Associate Justice Sonia Sotomayor, an appointee of former President Barack Obama, authored a blistering dissent.
“The Court should have put an end to this madness months ago, before S.B. 8 first went into effect. It failed to do so then, and it fails again today. I concur in the Court’s judgment that the petitioners’ suit may proceed against certain executive licensing officials who retain enforcement authority under Texas law, and I trust the District Court will act expeditiously to enter much-needed relief. I dissent, however, from the Court’s dangerous departure from its precedents, which establish that federal courts can and should issue relief when a State enacts a law that chills the exercise of a constitutional right and aims to evade judicial review. By foreclosing suit against state-court officials and the state attorney general, the Court effectively invites other States to refine S. B. 8’s model for nullifying federal rights,” Sotomayor wrote. “The Court thus betrays not only the citizens of Texas, but also our constitutional system of government. I have previously described the havoc S.B. 8’s unconstitutional scheme has wrought for Texas women seeking abortion care and their medical providers.1 I do not repeat those details here, but I briefly outline the law’s numerous procedural and substantive anomalies, most of which the Court simply ignores.”
Chief Justice John Roberts, whom former President George W. Bush added to the bench, also called S.B. 8 a blatant power grab by Texas Republicans.

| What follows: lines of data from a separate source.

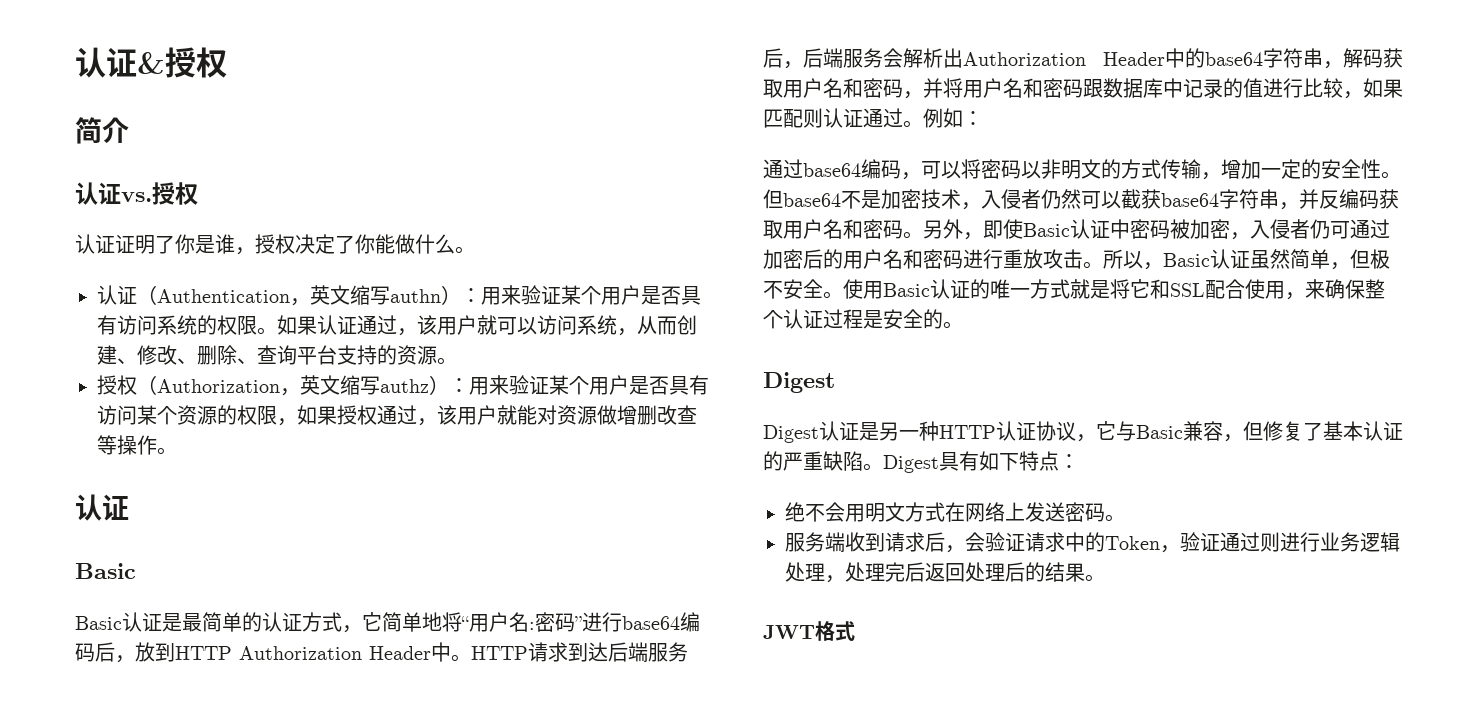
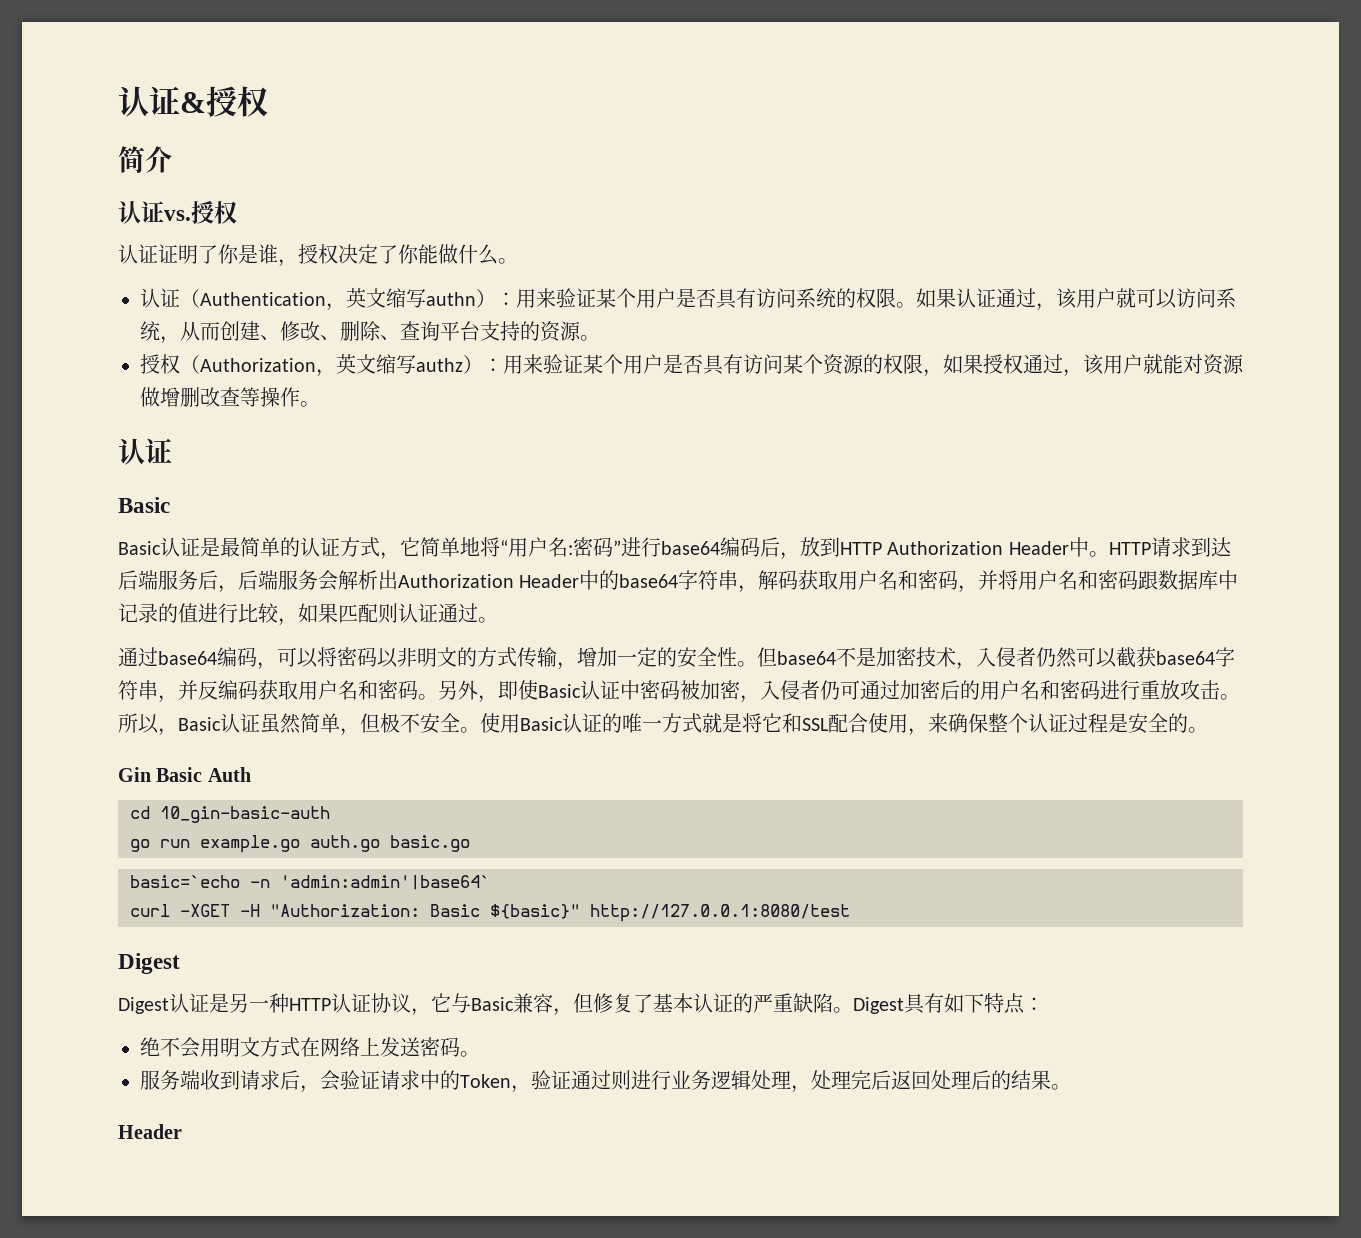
- 例如：
+ Gin Basic Auth
+ cd 10_gin-basic-auth
+ go run example.go auth.go basic.go
+ basic=`echo -n 'admin:admin'|base64`
+ curl -XGET -H "Authorization: Basic ${basic}" http://127.0.0.1:8080/test
  服务端收到请求后，会验证请求中的Token，验证通过则进行业务逻辑处理，处理完后返回处理后的结果。
- JWT格式
+ Header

“The clear purpose and actual effect of S.B. 8 has been to nullify this Court’s rulings. It is, however, a basic principle that the Constitution is the ‘fundamental and paramount law of the nation,’ and ‘[i]t is emphatically the province and duty of the judicial department to say what the law is.’ Marbury v. Madison, 1 Cranch 137, 177 (1803). Indeed, ‘[i]f the legislatures of the several states may, at will, annul the judgments of the courts of the United States, and destroy the rights acquired under those judgments, the constitution itself becomes a solemn mockery.’ United States v. Peters, 5 Cranch 115, 136 (1809),” he said. “The nature of the federal right infringed does not matter; it is the role of the Supreme Court in our constitutional system that is at stake.”